Brief - Scan the entries line by line and return those with "text".

Data for processing -

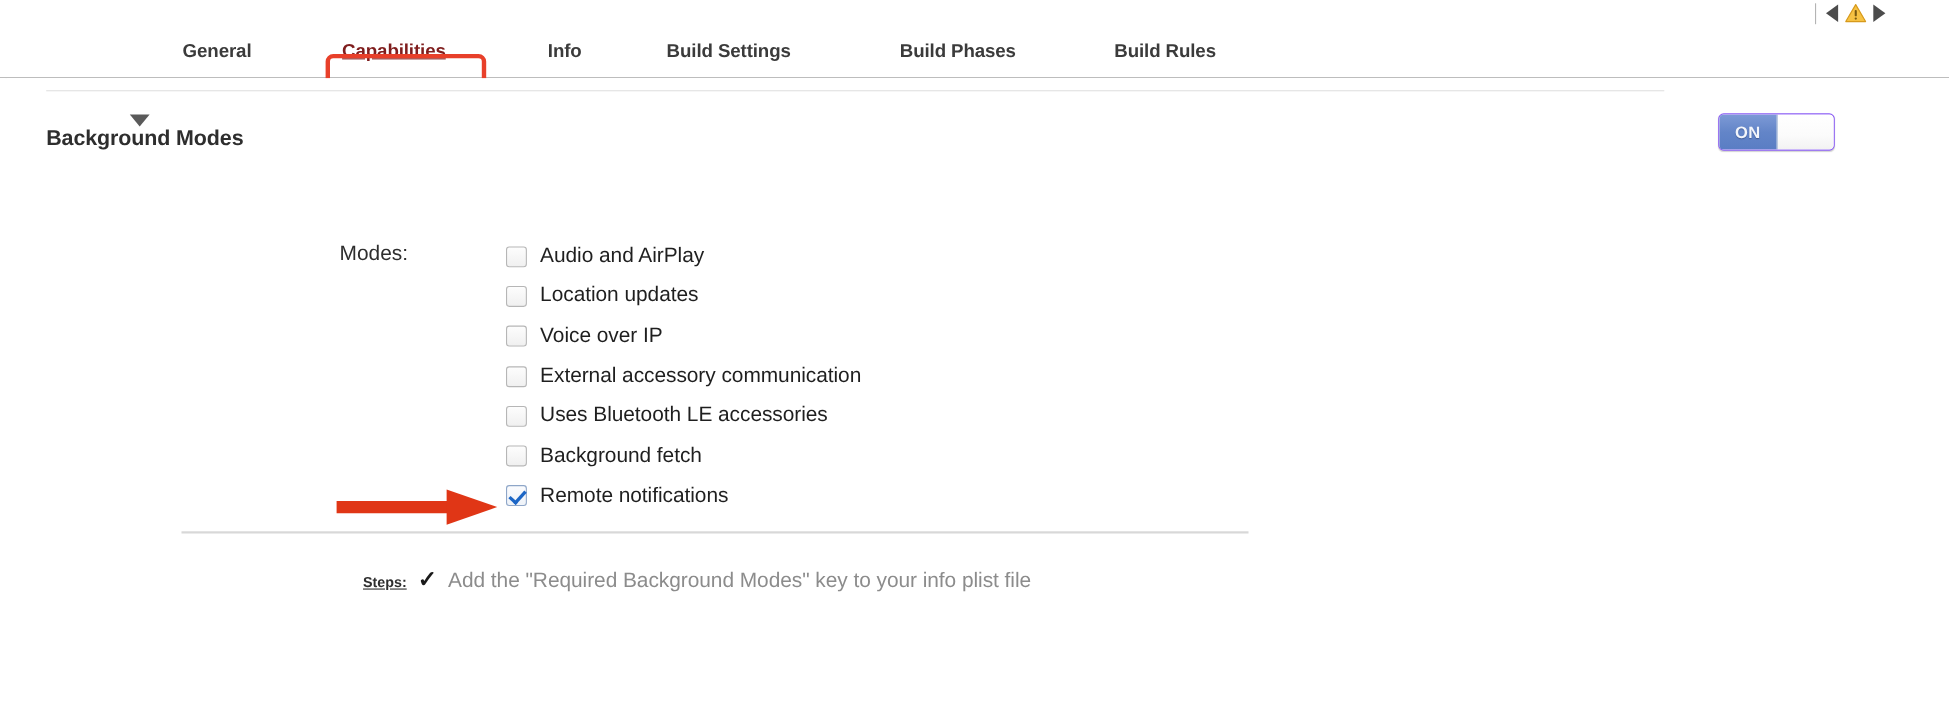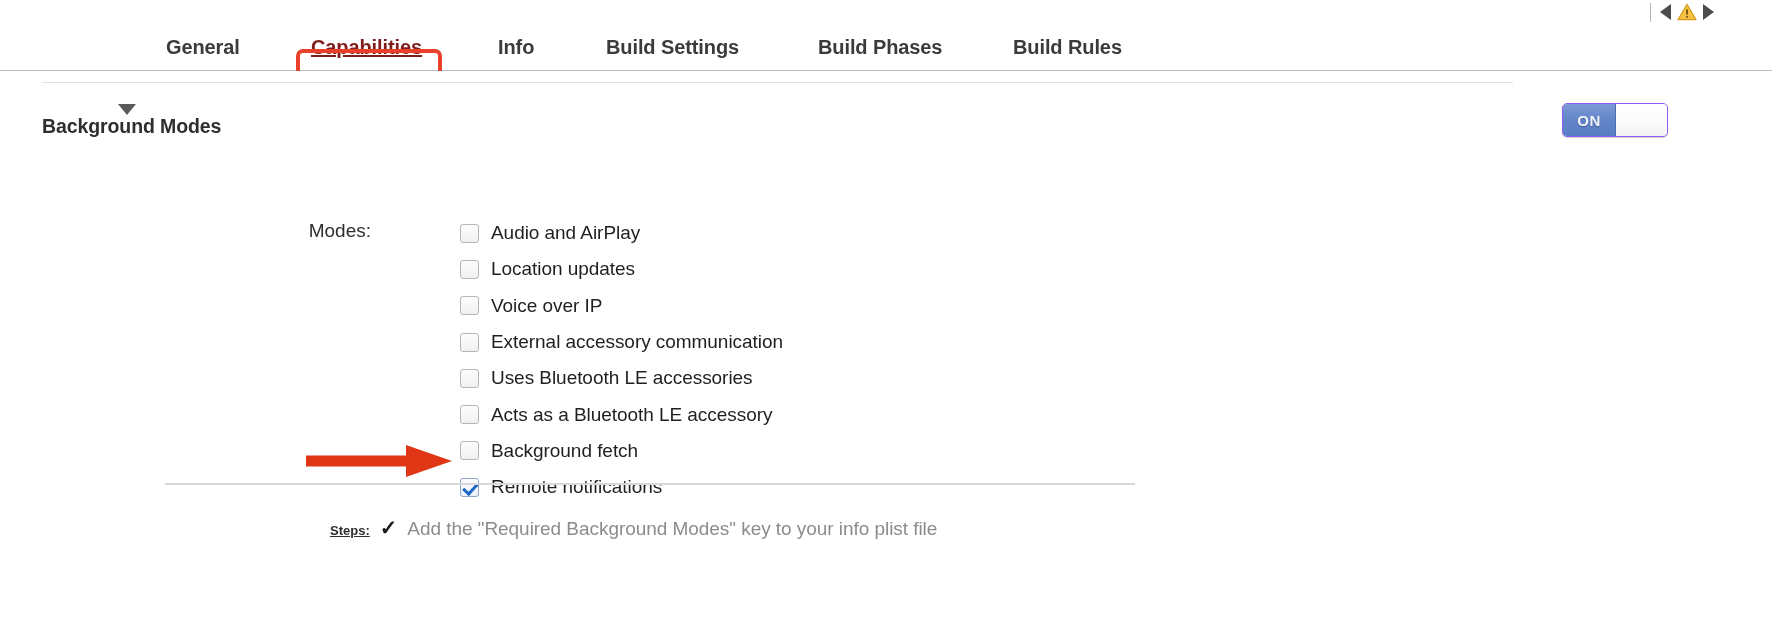--- a/index.html
+++ b/index.html
@@ -82,7 +82,7 @@
     align-items: center;
   }
   .tab {
-    font-size: 20px;
+    font-size: 17px;
     font-weight: bold;
     color: #3b3b3b;
     letter-spacing: -0.1px;

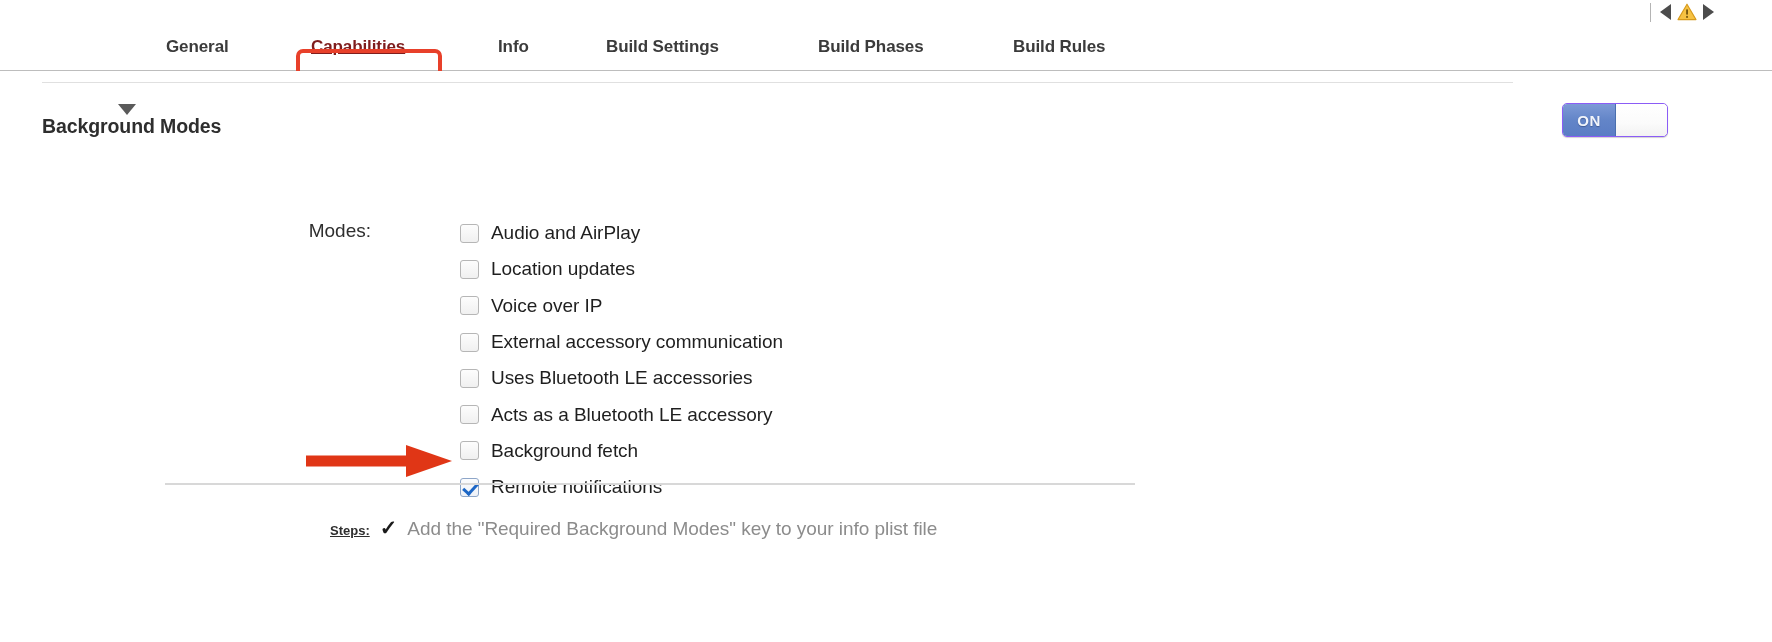--- a/index.html
+++ b/index.html
@@ -381,10 +381,6 @@
     </div>
     <div class="mode-row">
       <div class="cb"></div>
-      <div class="mode-text">Acts as a Bluetooth LE accessory</div>
-    </div>
-    <div class="mode-row">
-      <div class="cb"></div>
       <div class="mode-text">Background fetch</div>
     </div>
     <div class="mode-row">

Output of the task -
-      <div class="mode-text">Acts as a Bluetooth LE accessory</div>
       <div class="mode-text">Background fetch</div>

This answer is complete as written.